El viejo Shylock saca del arca del hielo una de las porciones de carne,
de una libra exacta, que conserva desde hace algún tiempo. Se encamina
hacia la cocina para llamar a su maritornes, que acude rauda a su
mandato.
—Prepárame esta pieza para la hora de comer. Lo suficientemente hecha
para que no sangre, pero tan cruda que no deje de estar jugosa.

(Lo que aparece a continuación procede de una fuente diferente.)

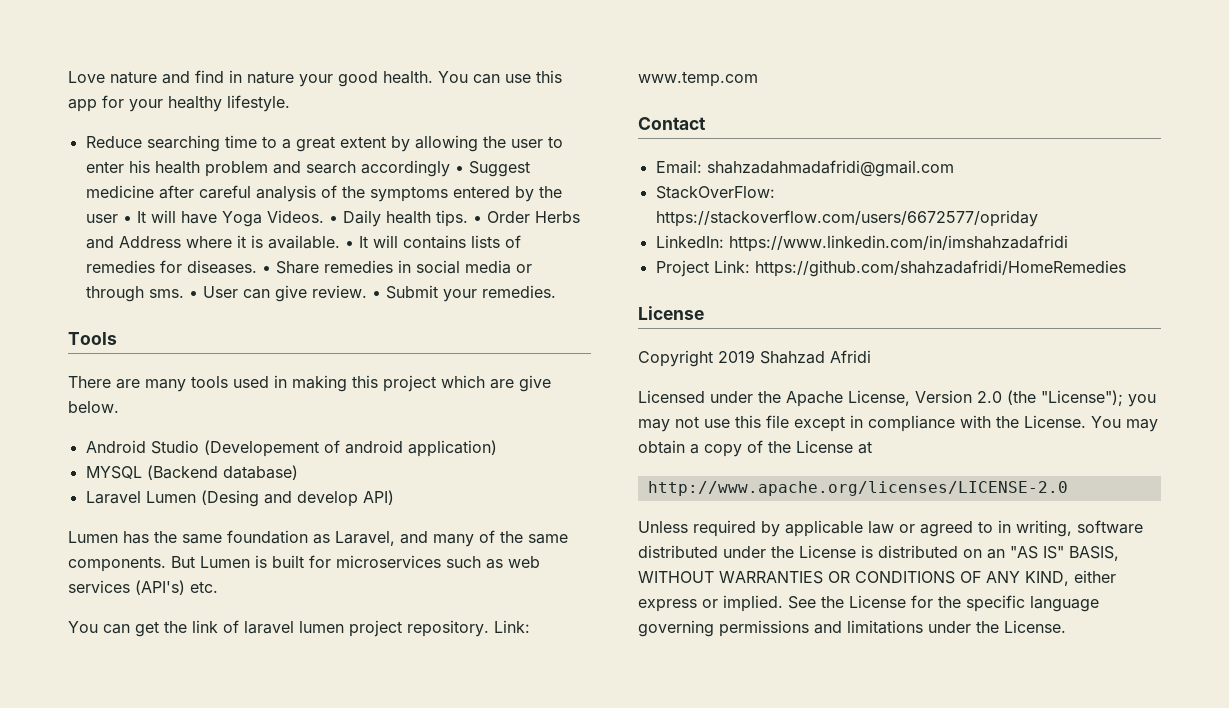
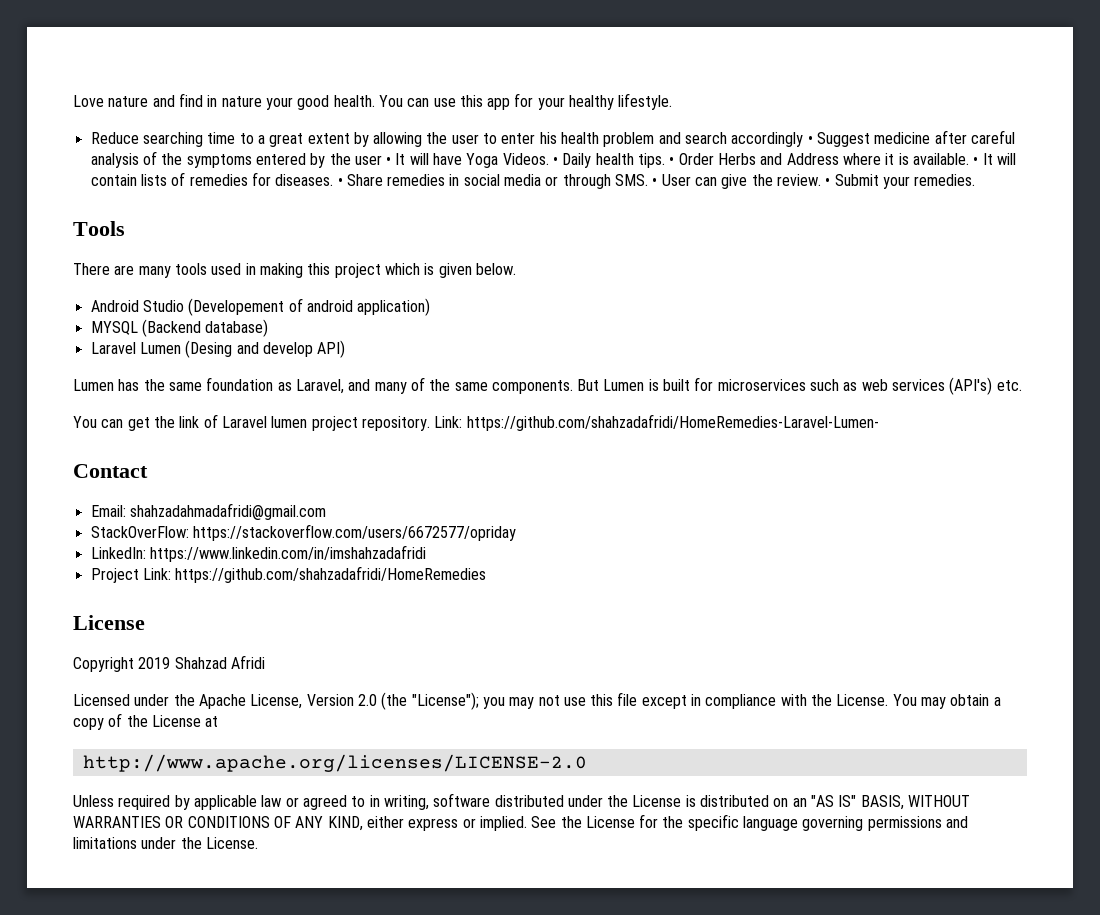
[402,235,466,249] contains -> [90,174,137,186] contain
[148,289,184,298] sms. -> [615,174,649,186] SMS.
(307, 293) none -> [751,174,773,186] the
[490,375,551,392] are give -> [424,263,472,278] is given
[244,621,294,634] laravel -> [221,416,267,428] Laravel
[638,71,758,87] www.temp.com -> [466,414,879,431] https://github.com/shahzadafridi/HomeRemedies-Laravel-Lumen-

—Sí amo, igual que siempre. Cómo le gusta repetirlo todo…
—Y déjala descongelar al sol, que esté bien atemperada cuando llegue la
hora de enfrentarla al fuego.
—Menuda novedad…
Poco después sale a conducir las empresas que comparte con su nuevo
socio Antonio, ahora en ultramar. Pero primero, como cada mañana desde
que abrazó la fe cristiana, se desvía hasta la iglesia de San Giacomo.
Antes de que el sol sobrepase el puente de Rialto atraviesa el pórtico y
se sume en la oración. Hoy, porque empieza la Cuaresma, va a la
sacristía para satisfacer la bula y pedir la confesión. El vicario
premia la dadivosidad del converso y tras el «sin pecado concebida»,
duda, ante la verdadera naturaleza del «viaje» de Antonio, entre
sustentar su sacerdocio o llamar a la justicia.